La fama que siempre gozó el Monasterio de San Bartolomé de ser el gran centro musical de España, lugar de entrada de toda la música sinfónica y religiosa que se producía en Europa, se fraguó gracias a muchos de sus monjes que destacaron notablemente en esta faceta del arte. Todos los novicios aprendían solfeo y técnica de algún instrumento durante 7 años, pasando después a integrarse en la orquesta o Coro monasterial. Así, de fr. Antonio de Santa María, natural de los Santos de la Humosa, se decía que «era muy diestro en la Música, de muy buena voz». Pero sin duda ninguna la más célebre figura musical del siglo XVII jerónimo fue fr. Francisco de Santa María del Pilar (Francisco Hurtado en la vida civil), que ya desde muy joven, gracias a su maravillosa voz de tenor, cobré fama en toda Europa. El rey Felipe III le mandó acudir en Madrid a su capilla Real «en la qual fue la admiración y aplauso de toda la Corte», ofreciéndole muchas riquezas si en ella se quedaba. Hurtado decidió hacerse monje jerónimo, y tomó el hábito en Lupiana en 1616. Todo el tiempo se le iba en cantar y orar. Estando allí le oyó Felipe IV, quien revolvió Roma con Santiago para llevárselo a su Real Capilla, lo mismo que poco después intentaba el Camarero Mayor del Papa Gregorio XV, quien con otros caballeros romanos intentó llevarle a la Capilla del Pontífice. Fr. Francisco se resistió siempre, continuó su sencilla vida en el llano alcarreño, y al fin de sus días perdió la voz por tantas penitencias como hizo. De él nos dice el padre Santos (5) que dejó escrito “un librito para ejercitar la voz y la garganta, que ha sido también de mucho provecho para otros”

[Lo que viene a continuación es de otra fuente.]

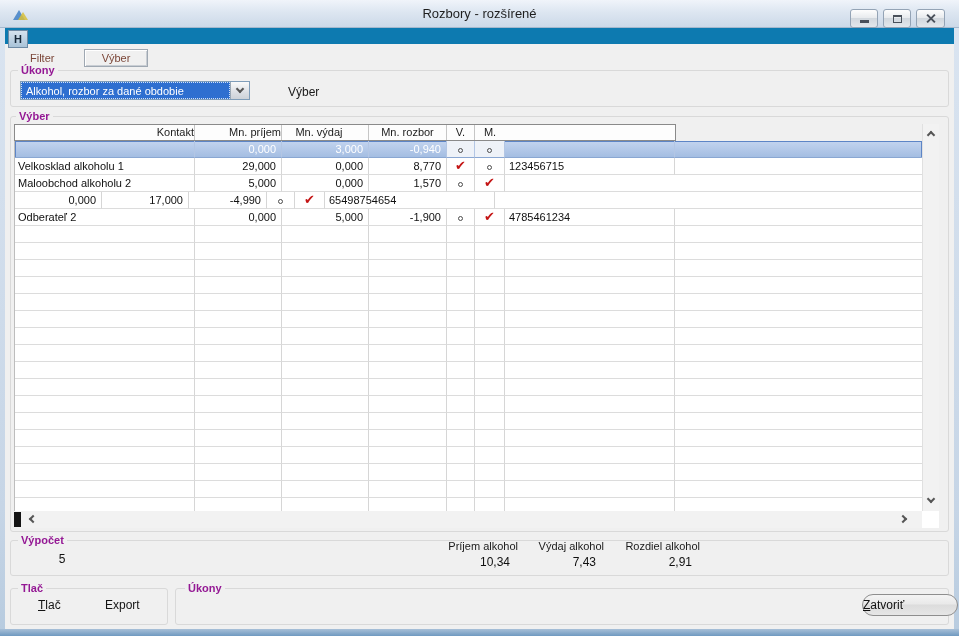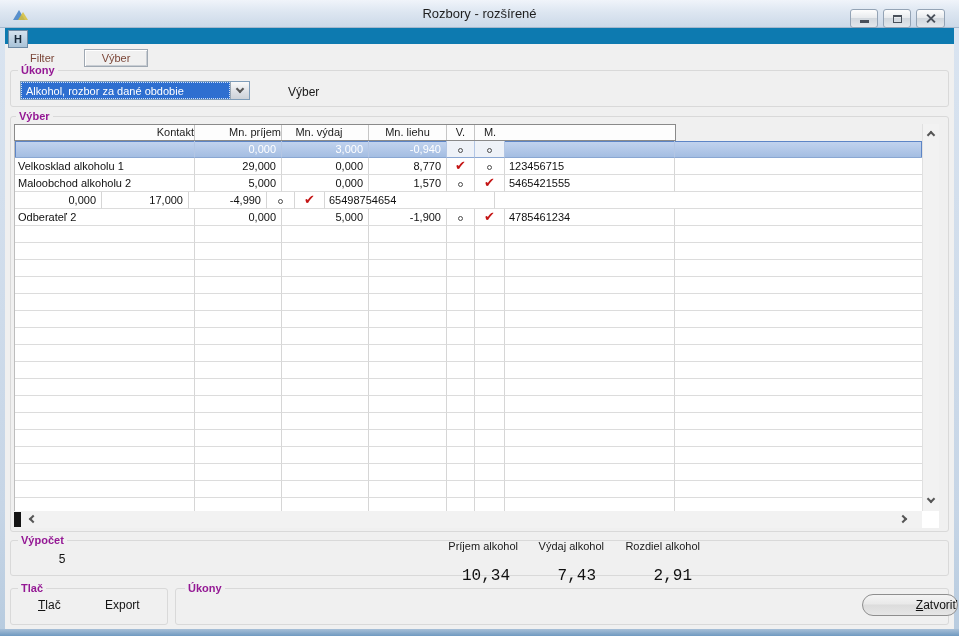--- a/index.html
+++ b/index.html
@@ -206,7 +206,7 @@
   <div class="hcell c-kontakt">Kontakt</div>
   <div class="hcell c-num" style="text-align:right;padding-right:0;">Mn. príjem</div>
   <div class="hcell c-num" style="text-align:center;padding-right:12px;">Mn. výdaj</div>
-  <div class="hcell c-liehu" style="text-align:center;padding-right:0;">Mn. liehu</div>
+  <div class="hcell c-liehu" style="text-align:center;padding-right:0;">Mn. rozbor</div>
   <div class="hcell c-v">V.</div>
   <div class="hcell c-m">M.</div>
 </div>

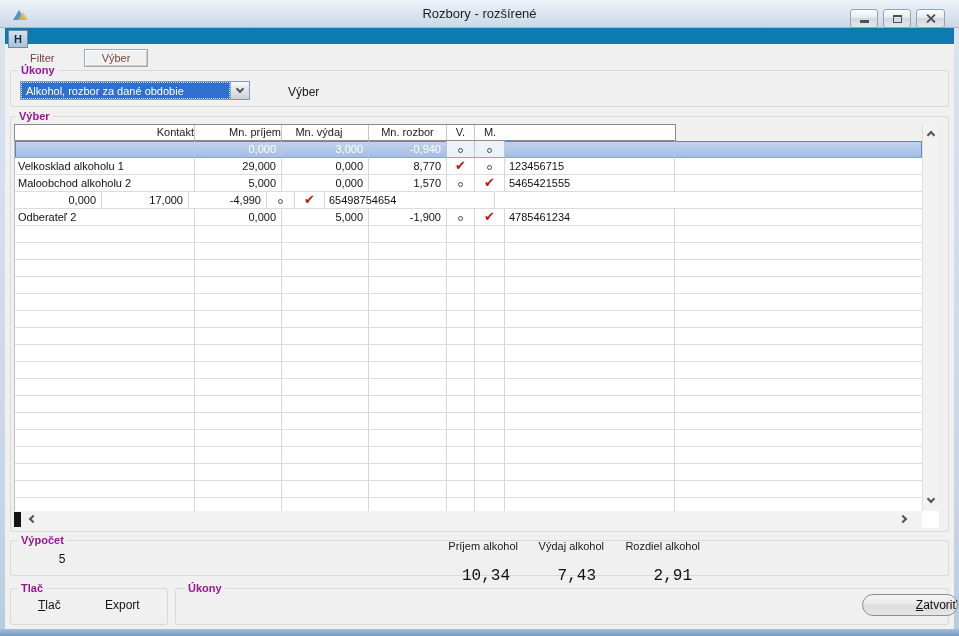--- a/index.html
+++ b/index.html
@@ -238,7 +238,6 @@
       <div class="gcell c-liehu">1,570</div>
       <div class="gcell c-v"><span class="circ"></span></div>
       <div class="gcell c-m"><span class="chk">✔</span></div>
-      <div class="gcell c-cislo">5465421555</div>
       <div class="gcell c-filler"></div>
     </div>
     <div class="grow">

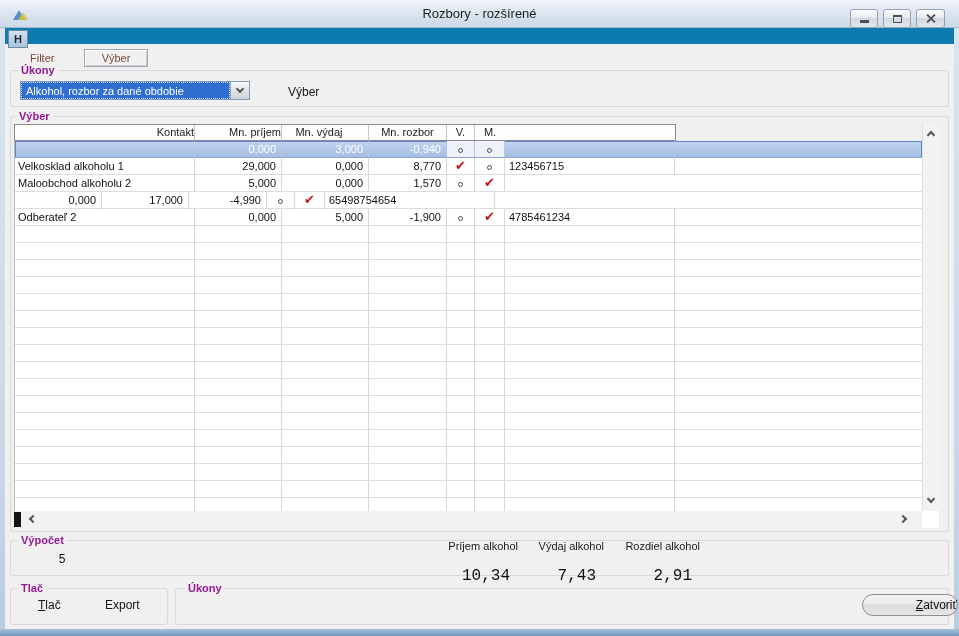--- a/index.html
+++ b/index.html
@@ -148,7 +148,7 @@
   .count-val { left:50px; top:552px; width:24px; text-align:center; font-size:12px; }
   .total-block { top:540px; width:120px; text-align:right; }
   .total-label { color:#1a1a1a; }
-  .total-value { margin-top:15px; padding-right:8px; font-size:16px;font-family:Liberation Mono, monospace; }
+  .total-value { margin-top:3px; padding-right:8px; font-size:12px; }
 
   
   .flat-btn { top:598px; color:#141414; font-size:12px; cursor:pointer; }

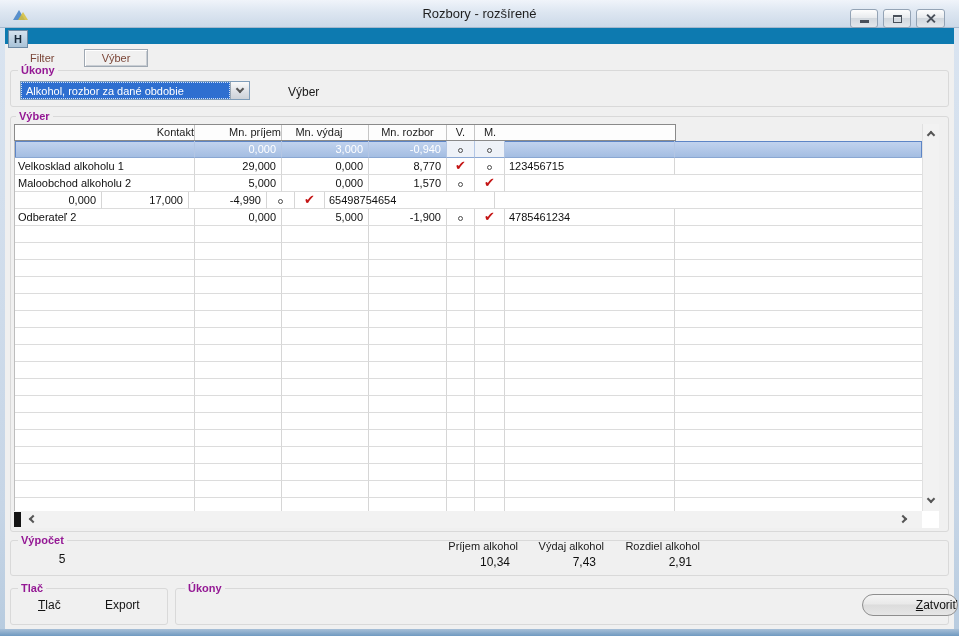--- a/index.html
+++ b/index.html
@@ -157,7 +157,7 @@
     left:862px; top:594px; width:96px; height:22px;
     background: linear-gradient(180deg,#f4f4f4,#e9e9e9 45%,#dcdcdc 50%,#e6e6e6);
     border:1px solid #8e8e8e; border-radius:11px;
-    text-align:right; line-height:20px; font-size:12px; color:#111; cursor:pointer;
+    text-align:left; line-height:20px; font-size:12px; color:#111; cursor:pointer;
   }
 </style>
 </head>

Finalmente unas breves palabras para recordar al gran predicador fr. Juan de Avellaneda, que profesó en Lupiana, estudió en Sigüenza y en su Universidad regentó alguna cátedra. De ciudad en ciudad se recorrió toda Castilla predicando: «Las Madrugadas a tomar lugar en los templos para oírle, los concursos, los aprietos, jamás se han visto,». Vez hubo que tuvo que llegar al púlpito caminando sobre hombros y cabezas de la multitud que esperaba, desde varias horas antes, para oírle. Felipe IV le nombró «Predicador Real». Ya viejo, fuése a vivir de nuevo a Lupiana, donde dejó escritos varios libros de Sermones muchas poesías. Murió una noche intoxicado por las emanaciones de monóxido de carbono del brasero mal apagado.

 Cuando en estos días de efemérides centenaria, recorras los pasillos y el claustro del monasterio de San Bartolomé en Lupiana, o simplemente veas asomar su torre almenada y gris sobre la abundante vegetación que le rodea, vendrán a su memoria estas figuras de fuertes y variopintos varones que, paso a paso de sus largas vidas, fueron logrando la imperecedera memoria de este enclave de la Alcarria.

Notas

(1) fr. Gaspar de Gamarra, «Historia de Aránzazu», 1648, manuscrito conservado en el Archivo conventual de los PP. franci8canos de Aránzazu (Guipúzcoa).

(2) fr. Francisco de los Santos «Quarta parte de la historia de la Orden de San Jerónimo», Madrid 1680, Libro 3.Q, cap. 1.Q, pág. 270, en el que trata «de los varones insiynes y santos que han florecido en el Real Monasterio de San Bartolomé».

(3) fr. Diego de la Cruz, «Vidas de los Religiosos varones del Monasterio de San Bartolomé, en Lupiana».

(4) fr. Francisco de los Santos, op. cit. Libro 3º, cap. 3º, pp. 283‑288.

(5) fr. Francisco de los Santos, op. cit., Libro 3º, cap. 4º, p. 288 y 88.